4) In the Discussion, please address potential limitations associated with the use of a limited set of stimuli and the use of exclusively clear speech in the study. Also, please comment on early vs. later multisensory effects and cite the Peelle and Sommers, 2015 paper.

Reviewer #1:

This is an interesting and important follow up study on an earlier paper published in eLife from the same group. In the current study the authors compare words that are mouth leading versus voice leading (i.e. where visible movement of the mouth either precedes or follows the initiation of auditory signal). The authors found that pSTG shows a response to mouth leading words that is not present for voice leading words (among a number of supporting analyses). This is an interesting and solid contribution and I hope that the comments below are constructive.

1) The core claim of the paper is that visual information contributes to multisensory prediction, and that this occurs in pSTG. The authors note in the Discussion that they did not do any classification of the speech sounds, but it seems that is the analysis that would be required to really demonstrate that the multisensory integration is actually happening in pSTG (the neural model that is presented does not speak to classification, but just to changes in signal amplitude). For instance, if the visual information in mouth leading words allows for exclusion of 80% of phonemes, then this should be reflected in classification accuracy correct? E.g., comparing classification of phonemes for audio only (ground truth) to the window of time for mouth leading words prior to onset of auditory information.

To be clear – I think that the paper makes an important contribution already – it’s just that the evidentiary status of the claim that multisensory integration is occurring in pSTG would suggest a more direct test, or at least some discussion about the specific predictions made for a classification analysis by the theory. (I do think if the classification data could be included it would be better, but I don't see this as a condition sin qua non for publication).

2) The outcome of the neural model seems to be entirely driven by the assumptions used in constructing the model-this should just be clarified that it is a demonstration of principle of the assumptions (to distinguish this from a model where first principles that do not explicitly make assumptions about increases or decreases in signal as a function of modality 'gives rise' to the observed phenomena).

Reviewer #2:

This manuscript presents research aimed at examining differences in neural activity in auditory association cortex between audio and audiovisual speech as a function of the temporal lag between visual speech and audio speech. The authors hypothesize that differences between A and AV responses should be larger when visual speech leads audio speech. This hypothesis appears to be confirmed in their data which shows a suppression of high gamma activity in pSTG for AV words relative to A words when visual speech leads audio speech, but not when audio speech leads visual speech. The authors interpret this – quite reasonably – as evidence for an effect of visual speech on multisensory integration. They further support this interpretation by showing that the strength of AV vs. A suppression is related to the size of the neural response to visual only speech.

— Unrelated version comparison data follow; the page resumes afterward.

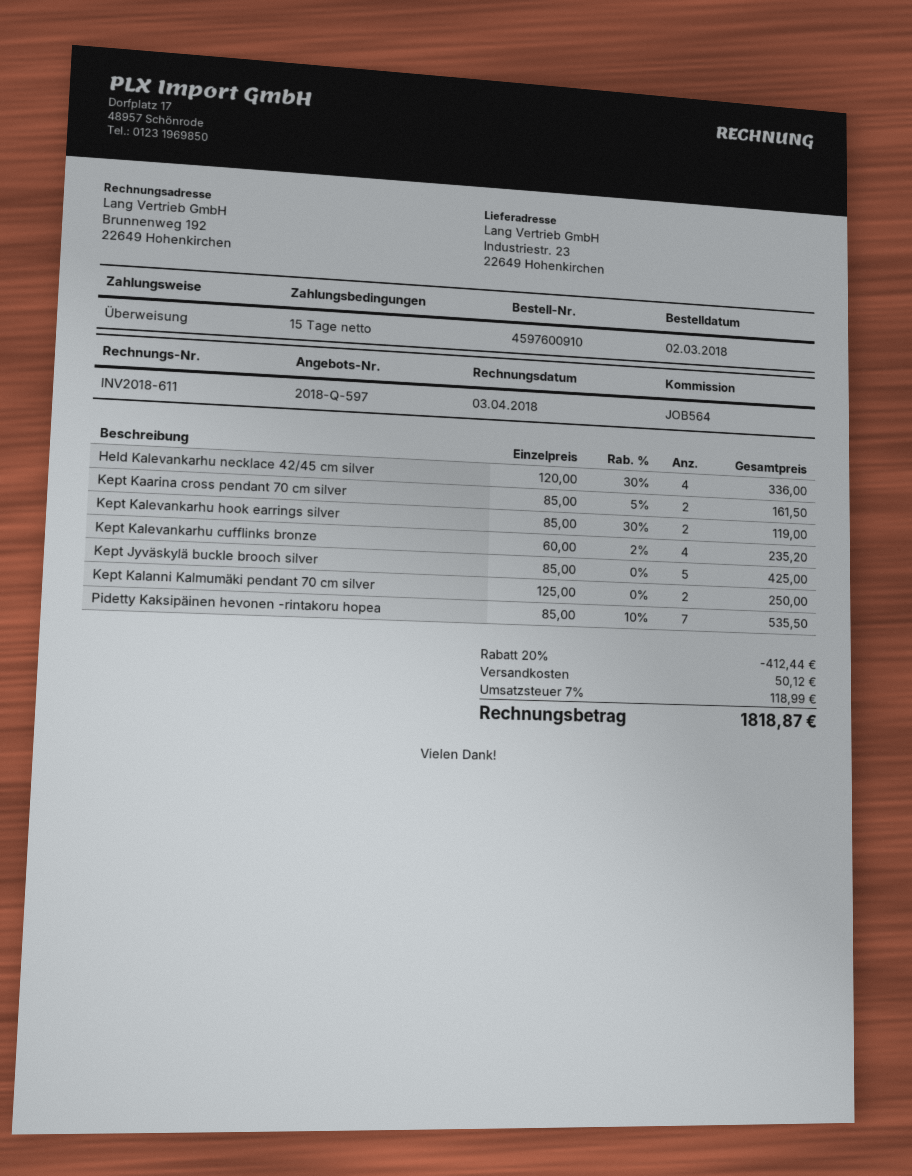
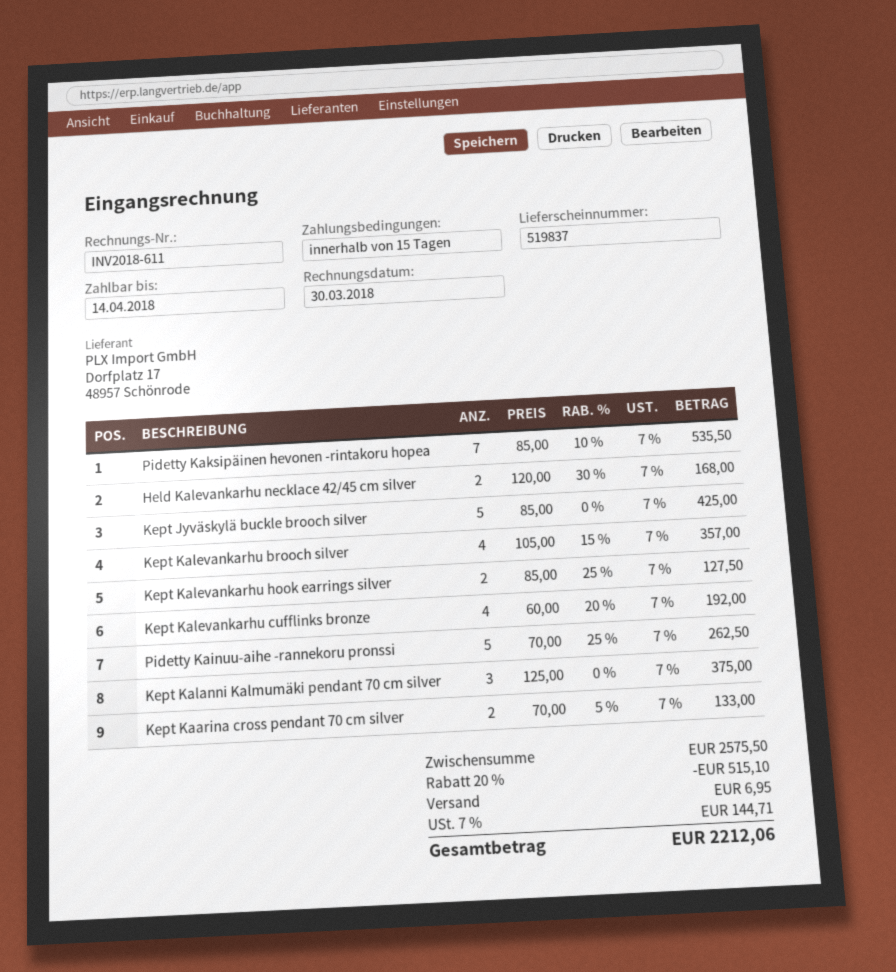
invoice date: 2018-04-03 -> 2018-03-30
Held Kalevankarhu necklace 42/45 cm silver: 4 x 120.00 - 30% = 336.00 -> 2 x 120.00 - 30% = 168.00
Kept Kaarina cross pendant 70 cm silver: 2 x 85.00 - 5% = 161.50 -> 2 x 70.00 - 5% = 133.00
Kept Kalevankarhu hook earrings silver: 2 x 85.00 - 30% = 119.00 -> 2 x 85.00 - 25% = 127.50
Kept Kalevankarhu cufflinks bronze: 4 x 60.00 - 2% = 235.20 -> 4 x 60.00 - 20% = 192.00
Kept Kalanni Kalmumäki pendant 70 cm silver: 2 x 125.00 = 250.00 -> 3 x 125.00 = 375.00
Kept Kalevankarhu brooch silver: none -> 4 x 105.00 - 15% = 357.00
Pidetty Kainuu-aihe -rannekoru pronssi: none -> 5 x 70.00 - 25% = 262.50
discount: 20% = 412.44 -> 20% = 515.10
shipping: 50.12 -> 6.95
tax: 7% = 118.99 -> 7% = 144.71
total: 1818.87 -> 2212.06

I thought this was a well written manuscript on an interesting topic. I thought the experimental paradigm was somewhat suboptimal, but I then thought that the subsequent analyses were of very good quality and the overall results were very compelling and were interpreted in a very reasonable way with an interesting discussion. I have a few relatively minor comments.

1) My main concern with the work would be that the experiment involved the use of only a very limited set of stimuli – two mouth-leading and two voice-leading words. Ultimately the results are compelling, but I wonder about how confident we can be that these results would generalize to a broader set of stimuli, including natural speech. For example, I wondered about what effects repeating these stimuli might have on how the subjects are paying attention or otherwise engaging with the stimuli. I mean I can imagine that as soon as the subject sees the mouth leading stimulus, they know what audio word is going to come next and then they pay a bit less attention resulting in smaller responses. They don't get as much forewarning for the voice leading stimuli, so they don't drop their attention. I would have thought that might be worth discussing and would also suggest that the authors are very clear about their stimuli in the main body of the manuscript.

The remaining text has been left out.